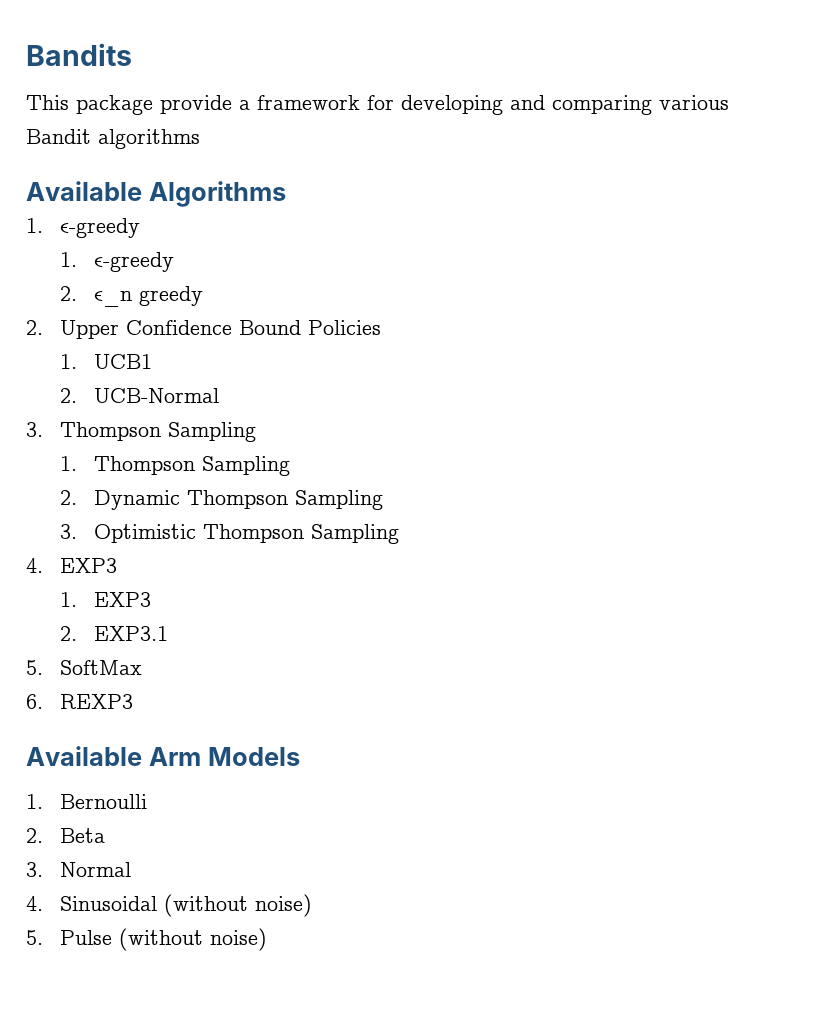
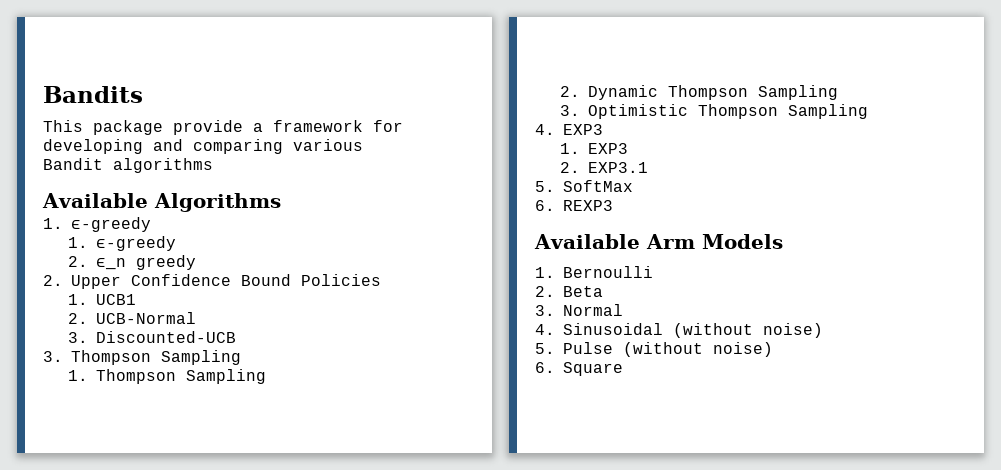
+ 3. Discounted-UCB
+ 6. Square

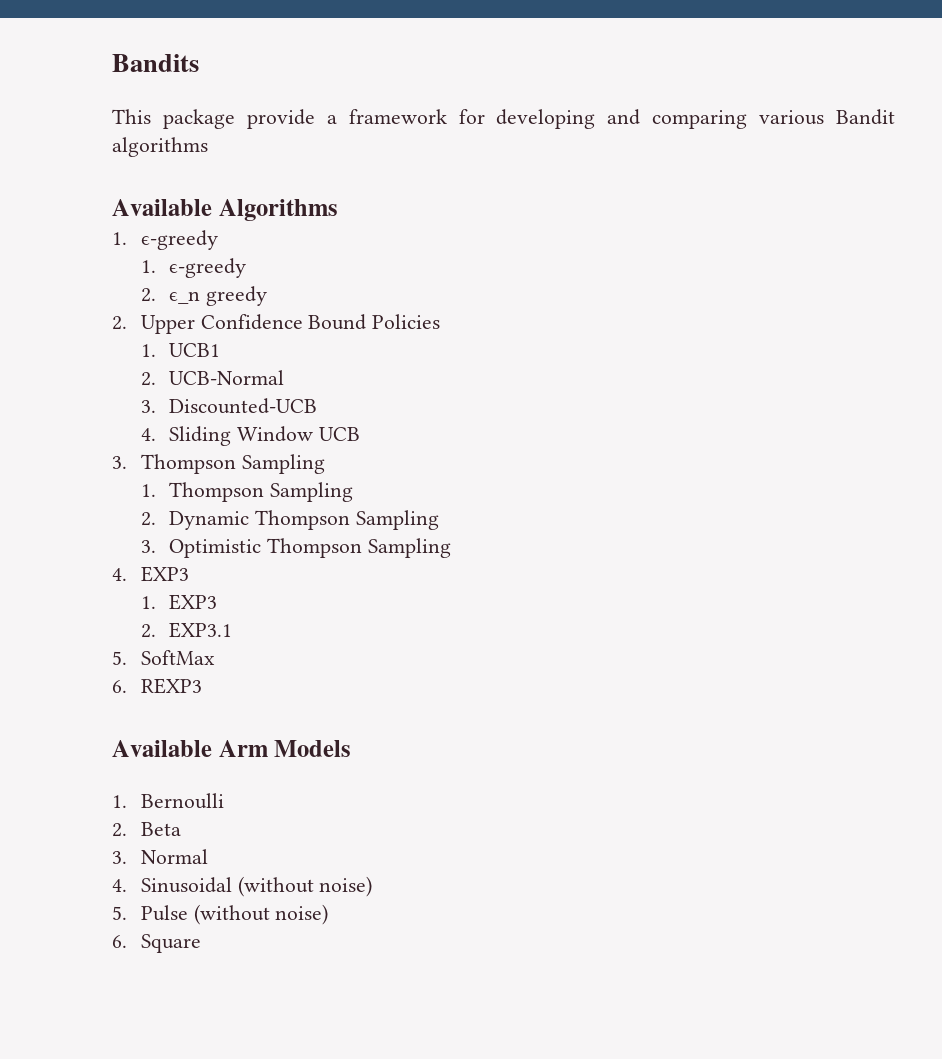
+ 4. Sliding Window UCB

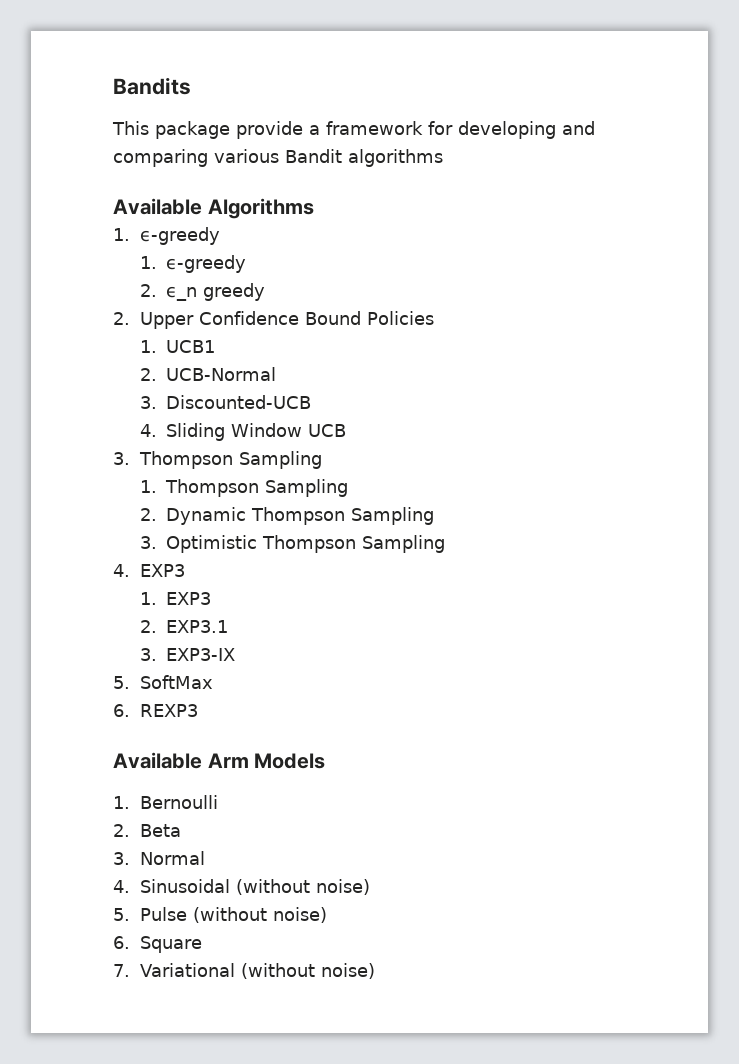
+ 3. EXP3-IX
+ 7. Variational (without noise)

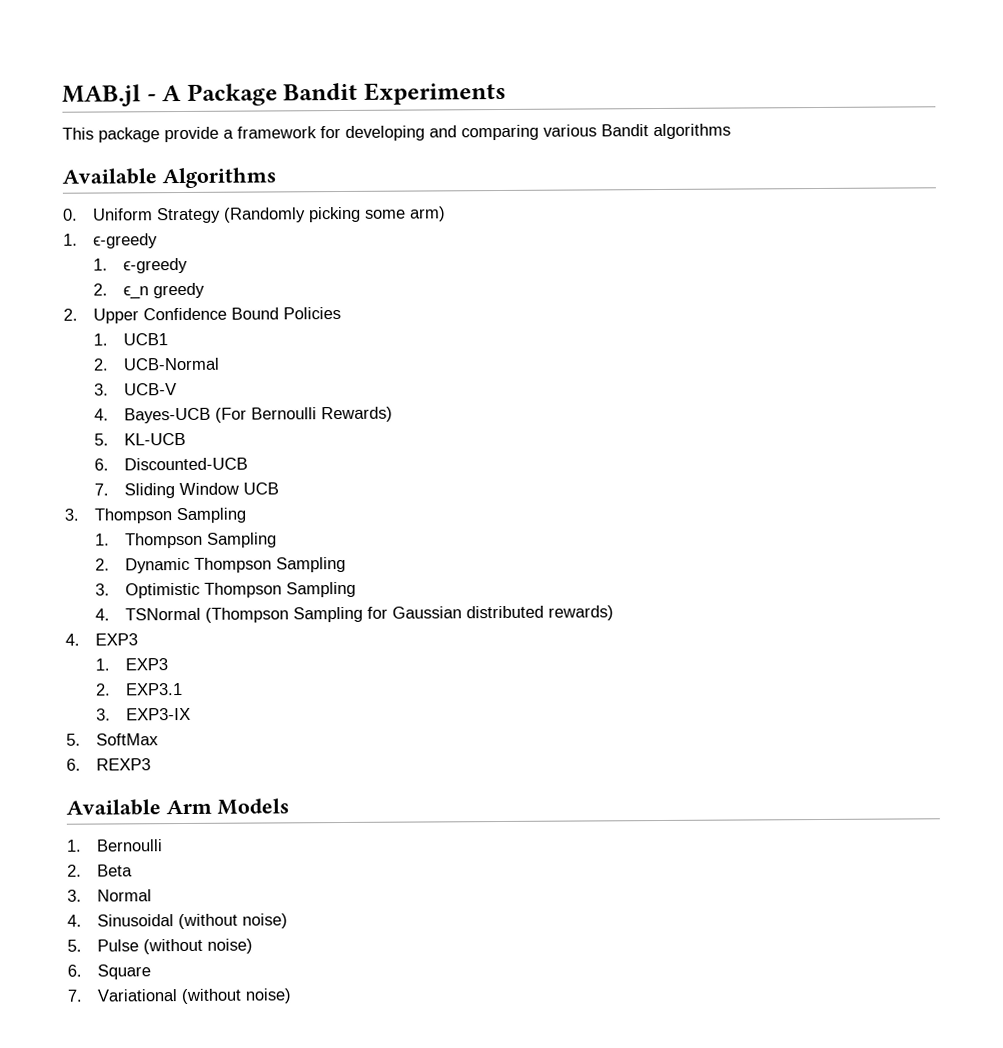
- Bandits
+ MAB.jl - A Package Bandit Experiments
+ 0. Uniform Strategy (Randomly picking some arm)
- 3. Discounted-UCB
+ 3. UCB-V
+ 4. Bayes-UCB (For Bernoulli Rewards)
+ 5. KL-UCB
+ 6. Discounted-UCB
- 4. Sliding Window UCB
+ 7. Sliding Window UCB
+ 4. TSNormal (Thompson Sampling for Gaussian distributed rewards)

******************************

PROBLEM DETAILS
Everything from the line with "(For Bernoulli Rewards)" down to the last line of the data above should be returned exactly, with both ends kept and nothing added.

ANSWER SECTION
+ 4. Bayes-UCB (For Bernoulli Rewards)
+ 5. KL-UCB
+ 6. Discounted-UCB
- 4. Sliding Window UCB
+ 7. Sliding Window UCB
+ 4. TSNormal (Thompson Sampling for Gaussian distributed rewards)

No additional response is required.